In the morning I will sing of Your love. Psalm 59:16
At home I am always singing. For the first time in my life I live alone-- opposite of my prior living situations with a large family, a dormitory, a sorority, or with numerous roommates. I’m adjusting to this new living situation, and find contentment in cooking and cleaning as so please. I sing while I cook dinner, wash my clothes, do the dishes, sweep and mop. I don’t feel alone while I’m belting out Adele or Beyoncé. I get lost in the music and the task of washing my clothes by hand goes quickly. In other words, my new roommate is my iTunes player.
Prior to Christmas I tried to sing some Christmas songs at my house, but it just felt wrong and made me homesick. For Christmas day I went and joined 11 other volunteers at my friend Lyda’s house. We made delicious food, watched Christmas movies, and had giant snuggle puddles. Lyda also lives next to a small cheese factory with the best cheese in Rwanda (I’ve found so far). Naturally we went on a trip there and bought out the store. While there with all my friends around me I finally felt like it was okay to sing Christmas music.
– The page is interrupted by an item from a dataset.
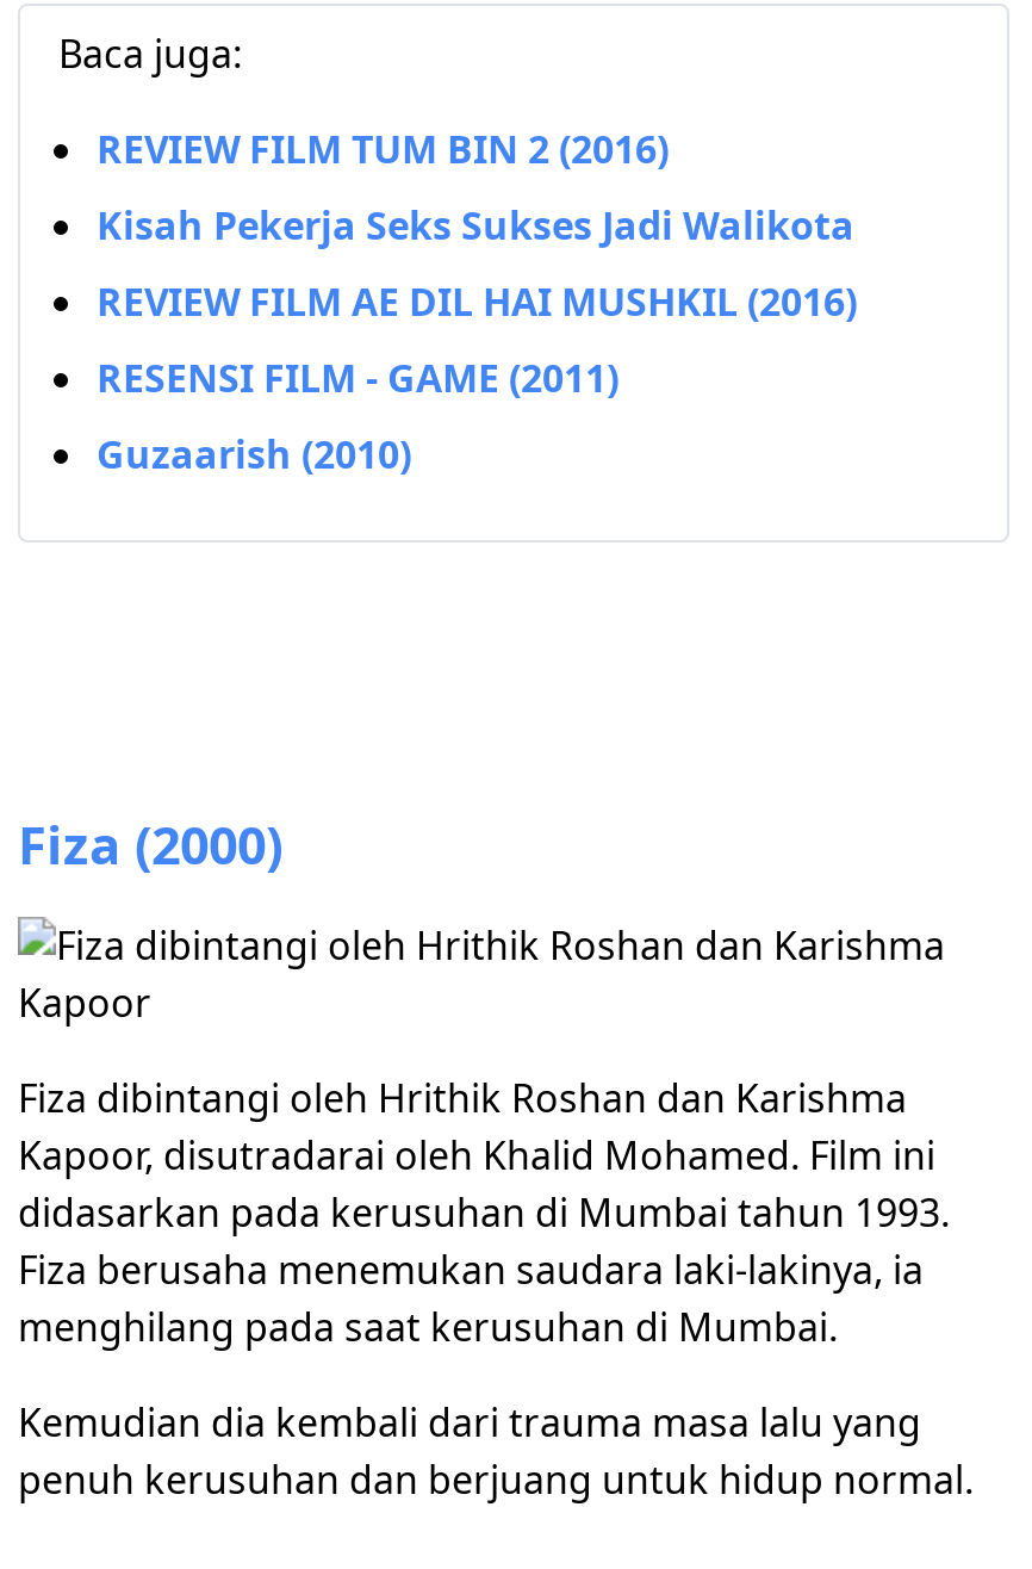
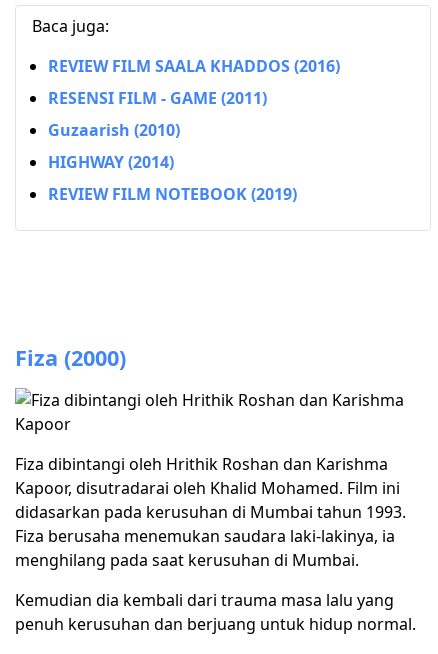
[97,122,857,327] REVIEW FILM TUM BIN 2 (2016) | Kisah Pekerja Seks Sukses Jadi Walikota | REVIEW FILM AE DIL HAI MUSHKIL (2016) -> [48,55,340,77] REVIEW FILM SAALA KHADDOS (2016)
moved [97,351,618,480] -> [48,87,267,141]: RESENSI FILM - GAME (2011) | Guzaarish (2010)
none -> [48,151,297,205] HIGHWAY (2014) | REVIEW FILM NOTEBOOK (2019)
I sang along with Michael Buble’s Christmas album while chopping up fruit and making scrambled eggs. With all my friends surrounding me, I had found a family that I had been so longing for and the songs felt right once again.
The Catholic Church choir in Kibangu has reminded me how much I love being in a choir. I have no idea what I’m singing about 90% of the time cause it’s all this complicated Kinyarwanda so I just write down all the words and do my best at pronouncing them. We had a choir party on New Years Day at the Pastor’s house. All of us gathered together to drink beer, eat food and finally do some singing. Through joining the choir I have met friends and found some purpose here. Now when I go out people ask, “Are you going to sing?” and often I am on my way to practice. I was walking home with some of the other choir members, and they started singing a song we had been practicing. I love how when you are in a choir it’s totally normal to break out into song. The director of the choir also let me play the keyboard this week, and he is going to let me practice more. My fingers have missed the keys of an instrument.
After Christmas, my friend Isaac took me to the Anglican Church where he goes to pray. The Anglican Church is much smaller than the Catholic Church but also more lively. We entered a bit late, but they made room for me at the front. I watched the mothers, the children, and the youth choirs perform. The songs were more simple and easy to pick up than the catholic hymns, so I started to sing along. Isaac also helped to explain some of the lyrics to me. Toward the end of the church service the women and children all came to the front of hall and started dancing. They move their feet quickly from side to side while raising their hands in the air. “We thank God,” they sing loudly. The love and passion quickly brings a smile to my face.
One day after going to an Anglican Church service Isaac and I were invited to Baptism party. We walked for about ten minutes down numerous paths finally arriving at a grove of banana trees. The home we went to was not the first or even the second building on the hillside, but the third down a steep trail. We entered the house, a simple home made of clay bricks, dirt floor, and a tiled roof. In the back there were some livestock and children playing. They served us a bowl of rice, beans, and potatoes and we drank some homemade banana juice (which was delicious). Then we started singing. I looked on in the hymnal Isaac had brought and sang with them. They cleared the center of the small room and two ladies started dancing there as we sang. The sound of our voices seemed to bring a richness of a spirit despite the material poverty surrounding us.
Music is a global language. All around the world people find joy and fulfillment in music, and it brings us together. As I stand in front of the Catholic Church full of hundreds of children, youth, parents, old people singing songs with words I do not understand, the language barrier doesn’t seem to matter as much. We are all together singing for God, for all the blessings he has given us. Tears fill my eyes with gratitude to be a part of such a beautiful celebration and to feel God’s love all around me. In my village in the middle of Rwanda…we sing of Your love and for that I could not be more grateful.